C’est presque devenu une tradition de la saison Grands Interprètes. Le grand pianiste russe Grigory Sokolov fait chaque année étape à Toulouse dans ce cadre-là. Le public des fidèles attend cette venue avec délectation. Et chaque année ce mage du piano offre un programme longuement médité. Le 26 mai prochain, Chopin sera le seul compositeur abordé. Sokolov choisit de jouer la sonate n° 3 en si mineur et un choix de dix Mazurkas puisé dans le grand réservoir de ces danses auxquelles Chopin a conféré ses lettres de noblesse.
Le jeune Grigory entreprend l’étude du piano dès l’âge de cinq ans, suscitant l’attention du monde musical russe pour ses dons extraordinaires et précoces. À l’âge de sept ans, il est admis au conservatoire de Leningrad dans la classe de Leah Zelikhman. En 1966, tout juste âgé de seize ans, Grigory Sokolov s’impose au monde musical comme l’un des talents les plus originaux et les plus prometteurs de sa génération en remportant le Premier Prix du Concours international Tchaïkovski à l’unanimité du jury, présidé cette année-là par Emil Gilels.
Le grand pianiste russe Grigory Sokolov
– Photo Klaus Rudolph –
La profondeur de son approche musicale, l’étendue de son répertoire (de Byrd à Schoenberg), le sérieux et l’originalité de ses intentions musicales ainsi que la précision dans ses réalisations, trouvent auprès du public et de la critique mondiale la plus haute reconnaissance. Il est invité régulièrement dans les plus importantes salles de concert en Europe, aux États-Unis et au Japon. Il joue couramment à Londres, Paris, Vienne, Berlin, Amsterdam, Munich, New York.
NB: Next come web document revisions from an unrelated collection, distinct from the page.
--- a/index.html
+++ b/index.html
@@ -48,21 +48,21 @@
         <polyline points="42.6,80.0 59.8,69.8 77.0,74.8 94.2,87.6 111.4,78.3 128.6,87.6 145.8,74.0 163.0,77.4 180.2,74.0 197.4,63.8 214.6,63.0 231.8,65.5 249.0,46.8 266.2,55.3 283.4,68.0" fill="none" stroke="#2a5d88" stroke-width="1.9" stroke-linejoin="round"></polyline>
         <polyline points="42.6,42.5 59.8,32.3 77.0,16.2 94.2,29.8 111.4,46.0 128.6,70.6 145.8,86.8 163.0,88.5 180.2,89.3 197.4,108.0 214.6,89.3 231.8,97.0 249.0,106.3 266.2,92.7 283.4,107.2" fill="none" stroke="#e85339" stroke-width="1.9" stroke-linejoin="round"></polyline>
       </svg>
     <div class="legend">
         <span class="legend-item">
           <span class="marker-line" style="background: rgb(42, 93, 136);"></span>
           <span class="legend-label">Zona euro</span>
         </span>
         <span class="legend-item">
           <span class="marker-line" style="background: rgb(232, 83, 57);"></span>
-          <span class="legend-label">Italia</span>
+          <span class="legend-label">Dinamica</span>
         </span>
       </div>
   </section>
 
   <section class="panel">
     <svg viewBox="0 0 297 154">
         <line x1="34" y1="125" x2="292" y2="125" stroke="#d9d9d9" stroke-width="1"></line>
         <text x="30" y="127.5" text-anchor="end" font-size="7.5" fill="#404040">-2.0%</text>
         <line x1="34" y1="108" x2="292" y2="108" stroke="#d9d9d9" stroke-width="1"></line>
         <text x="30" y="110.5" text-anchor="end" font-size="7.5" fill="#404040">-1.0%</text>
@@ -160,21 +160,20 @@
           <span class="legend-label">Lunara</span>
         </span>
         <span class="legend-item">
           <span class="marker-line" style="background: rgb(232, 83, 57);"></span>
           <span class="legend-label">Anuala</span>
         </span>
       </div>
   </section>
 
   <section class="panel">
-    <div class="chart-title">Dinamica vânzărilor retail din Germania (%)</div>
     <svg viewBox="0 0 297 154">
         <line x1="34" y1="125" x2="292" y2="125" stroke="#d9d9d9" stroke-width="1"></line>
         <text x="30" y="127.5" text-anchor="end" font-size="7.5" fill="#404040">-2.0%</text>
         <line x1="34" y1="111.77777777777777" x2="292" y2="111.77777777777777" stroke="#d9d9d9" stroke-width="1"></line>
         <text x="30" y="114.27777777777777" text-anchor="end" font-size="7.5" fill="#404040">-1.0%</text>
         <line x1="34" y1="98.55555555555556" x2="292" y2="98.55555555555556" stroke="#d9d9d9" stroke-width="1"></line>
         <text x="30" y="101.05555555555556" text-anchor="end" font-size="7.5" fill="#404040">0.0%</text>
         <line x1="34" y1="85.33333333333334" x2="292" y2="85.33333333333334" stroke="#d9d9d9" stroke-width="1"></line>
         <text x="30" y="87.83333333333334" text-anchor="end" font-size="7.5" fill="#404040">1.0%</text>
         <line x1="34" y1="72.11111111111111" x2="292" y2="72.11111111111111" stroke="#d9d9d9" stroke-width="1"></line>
Il a collaboré avec les orchestres les plus prestigieux, tels les Philharmoniques de New York, de Londres, de Munich, et avec plus de 200 chefs d’orchestre célèbres comme Myung-Whun Chung, Neeme Järvi, Herbert Blomstedt, Sakari Oramo, Valeri Gergiev, Trevor Pinnock…
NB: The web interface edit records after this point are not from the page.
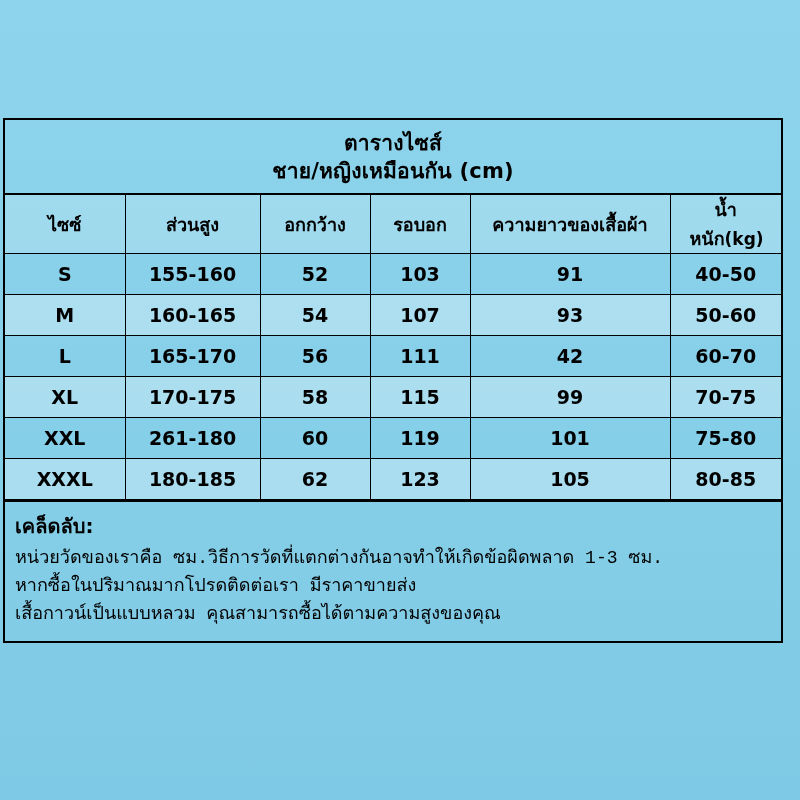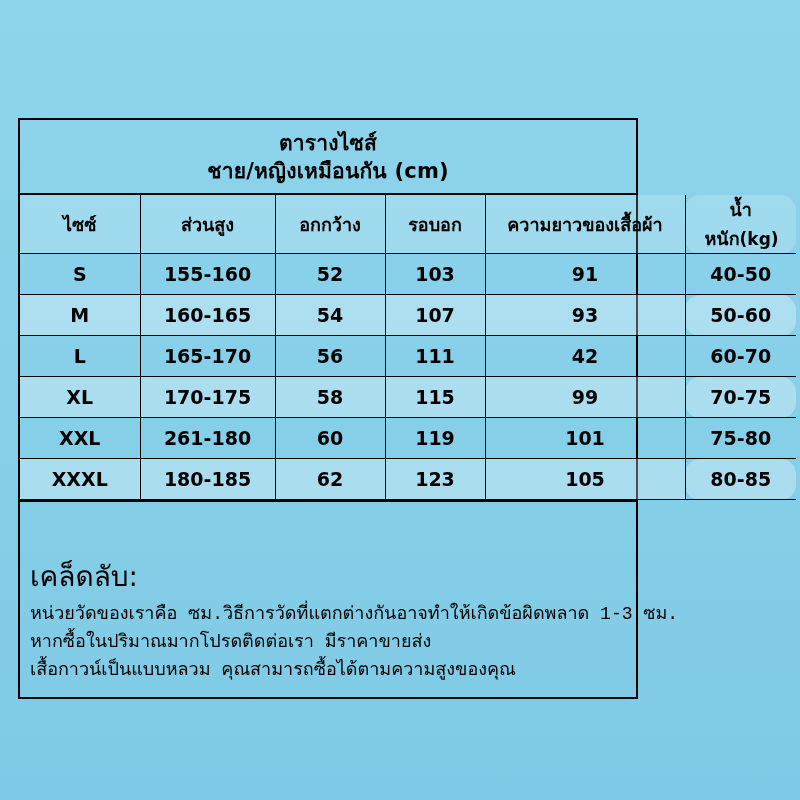--- a/index.html
+++ b/index.html
@@ -20,23 +20,23 @@
     background: linear-gradient(180deg, #8cd2ea 0%, #8cd2ea 100%);
   }
   
   .bg-grad {
     position: absolute;
     inset: 0;
     background: linear-gradient(180deg, #8ed4ec 0%, #86cfe8 55%, #7ec9e5 100%);
   }
   .card {
     position: absolute;
-    left: 18px;
+    left: 3px;
     top: 118px;
-    width: 620px;
+    width: 780px;
     border: 2px solid #000;
     box-sizing: border-box;
     background: transparent;
   }
   .title-block {
     text-align: center;
     padding: 10px 6px 8px 6px;
     border-bottom: 2px solid #000;
   }
   .title-line {
@@ -58,21 +58,20 @@
     font-size: 19px;
     color: #000;
     height: 41px;
     text-align: center;
     font-weight: bold;
     padding: 0 19px;
     box-sizing: border-box;
   }
   table.sizes th:last-child, table.sizes td:last-child {
     border-right: none;
-    border-radius: 15px;
   }
   table.sizes tr:first-child th {
     border-top: none;
   }
   table.sizes th {
     font-size: 18px;
     height: 38px;
   }
   
   col.c0 { width: 120px; }
@@ -94,25 +93,24 @@
   }
   .kg-unit {
     font-weight: bold;
     font-size: 17px;
   }
   .notes {
     border-top: 2px solid #000;
     padding: 8px 10px 12px 10px;
   }
   .notes-title {
-    font-size: 28px;
-    font-weight: normal;
+    font-size: 20px;
+    font-weight: bold;
     color: #000;
     margin-bottom: 3px;
-    margin-top: 44px;
   }
   .notes-line {
     font-size: 18px;
     color: #000;
     line-height: 1.55;
     white-space: nowrap;
     font-family: Liberation Mono, monospace;
   }
 </style>
 </head>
Néanmoins, depuis quelques années Grigory Sokolov a renoncé aux engagements avec orchestre pour se concentrer sur un exigeant tête-à-tête avec le piano. Il accepte également très peu d’interviews et limite autant que possible son activité d’enregistrement. Jamais, pourtant, il n’a été aussi connu, non comme une simple star du clavier mais, aux yeux de beaucoup, comme un véritable monstre sacré.
Le programme de son récital toulousain consacré à Chopin s’ouvrira sur la 3ème sonate. Chopin a écrit seulement trois sonates pour son instrument phare. La première, op. 4, est une œuvre de jeunesse, écrite à 18 ans, de loin la moins connue. La seconde, op. 35, date de 1839 et est célébrissime notamment pour sa marche funèbre. La troisième a été écrite près de 5 ans après la précédente, durant l’été 1844, alors qu’il était en villégiature à Nohant-Vic, avec George Sand. Elle a été publiée un an plus tard mais ne semble jamais avoir fait l’objet d’une exécution en public du vivant du musicien. Elle est dédicacée à la comtesse Emilie de Perthuis, à qui le musicien a déjà dédié ses Mazurkas op. 24.
Tout au long de sa vie, des années 1825 à 1849, Frédéric Chopin a composé au moins soixante-neuf mazurkas, d’après la danse traditionnelle polonaise. Cinquante-huit ont été publiées, dont quarante-cinq du vivant de Chopin, et quarante-et-une d’entre elles ont un numéro d’opus. Treize ont paru après sa mort, dont huit ont des numéros d’opus posthume. On sait qu’il reste onze autres mazurkas, dont les manuscrits appartiennent à des collections privées (deux), ou n’ont pas été retrouvés (au moins neuf). Le numéro des cinquante-huit mazurkas publiées va jusqu’à cinquante-et-un. Les sept restantes sont désignées par leur tonalité ou leur numéro de catalogue.
Grigory Sokolov a choisi de jouer dix de ces partitions emblématiques extraites des opus 30, 50 et 68. Si Chopin respecte la trame originale de la danse, comme le dit Liszt : « Il a ennobli la mélodie, agrandi les proportions ».